La deuxième partie est centrée sur la révolution parisienne, dans sa dimension collective et institutionnelle (« La minorité de la Commune », par exemple), mais aussi, en suivant une démarche micro-analytique, à travers des parcours individuels d’anonymes de la Commune.
Une troisième partie s’intéresse aux postérités de la Commune. D’abord la répression et l’exil. Puis « les influences et les héritages » : la mémoire de la Commune dans la chanson ; l’influence de la Commune sur le mouvement anarchiste ; et un focus local sur la mémoire de la Commune chez les socialistes narbonnais.
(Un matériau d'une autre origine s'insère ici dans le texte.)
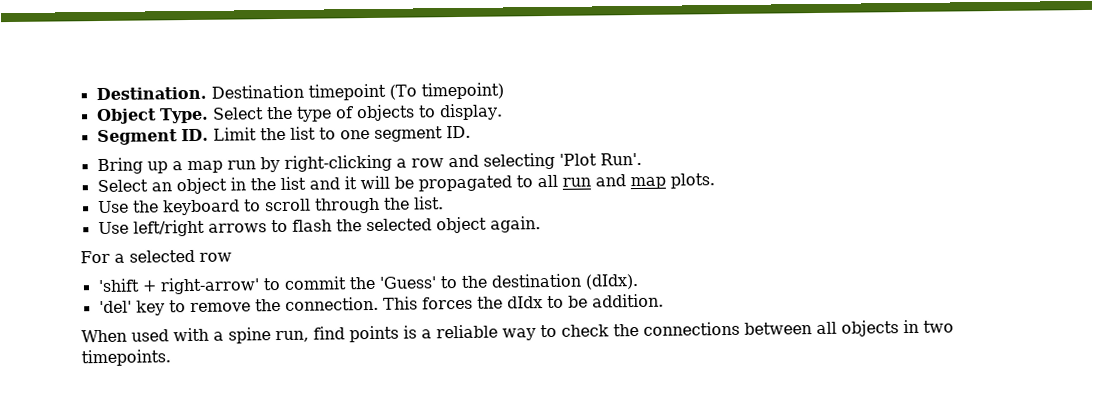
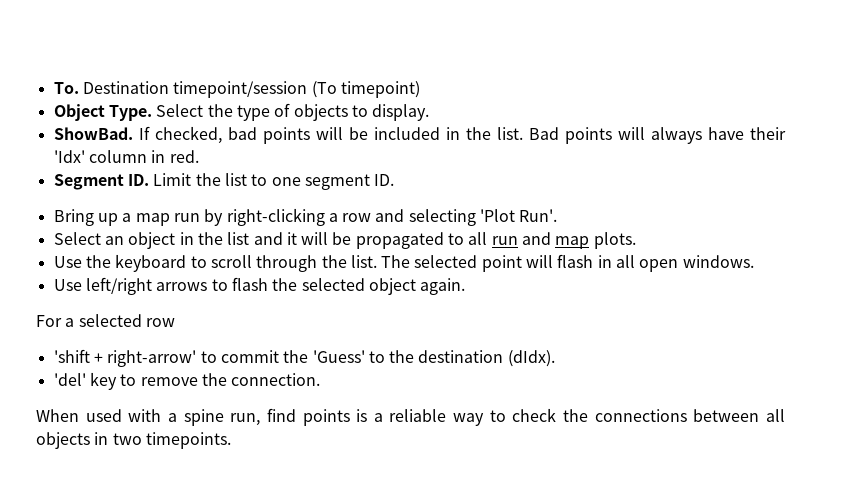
[95,83,386,101] Destination. Destination timepoint -> [53,81,308,98] To. Destination timepoint/session
(503, 112) none -> [53,126,786,144] [53,150,199,163] // ShowBad. If checked, bad points will be included in the list. Bad points will always have their 'Idx' column in red.
(444, 203) none -> [381,254,754,272] The selected point will flash in all open windows.
[382,293,664,310] This forces the dIdx to be addition. -> (321, 379) none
Assez originale est la présentation des perceptions étrangères de la Commune, vue d’Italie, d’Allemagne et d’Autriche, et même de l’Empire ottoman.
Enfin, dans un dernier temps, on s’interroge sur le dilemme : « Écrire l’histoire ou commémorer ». Ce qui nous vaut notamment une copieuse mise au point historiographique de Jacques Rougerie, et une « réflexion sur mémoire et histoire » de Jean-Louis Robert, en sa double qualité d’historien et d’ancien président des Amies et Amis de la Commune de Paris.
Il revenait à Robert Tombs de tirer les conclusions, qui posent plus de questions qu’elles n’apportent de réponses. « Pendant quelques semaines… une diversité de gens arrivant de toutes directions se rencontre au carrefour de la Commune : un moment unique, imprévisible, jamais répété ».
Au total, un ouvrage foisonnant, qui ne se lit pas d’une traite. Il ne s‘agit pas d’une nouvelle histoire de la Commune, mais d’un état des lieux, sans doute provisoire. Le lecteur pourra, au gré de ses intérêts, errer dans le sommaire et y trouver de quoi alimenter sa réflexion sur l’évènement.
MICHEL PUZELAT
La Commune de Paris. Une relecture, Marc César et Laure Godineau (dir.) Créaphis éditions, 2019, 592 pages.
Notes
(1) À propos de Ernest PignonErnest : une exposition au Palais des Papes à Avignon, Ecce Homo - Interventions 1966-2019, du 29 juin 2019 au 29 février 2020 et un ouvrage : Face aux murs, Ed. Robert Delpire, réédition 2018 revue et augmentée.
(2) Xavière Gauthier, La Vierge rouge, Éditions de Paris, 1999.
(3) Joël Dauphiné, La déportation de Louise Michel. Vérité et légendes, Les Indes Savantes, 2006.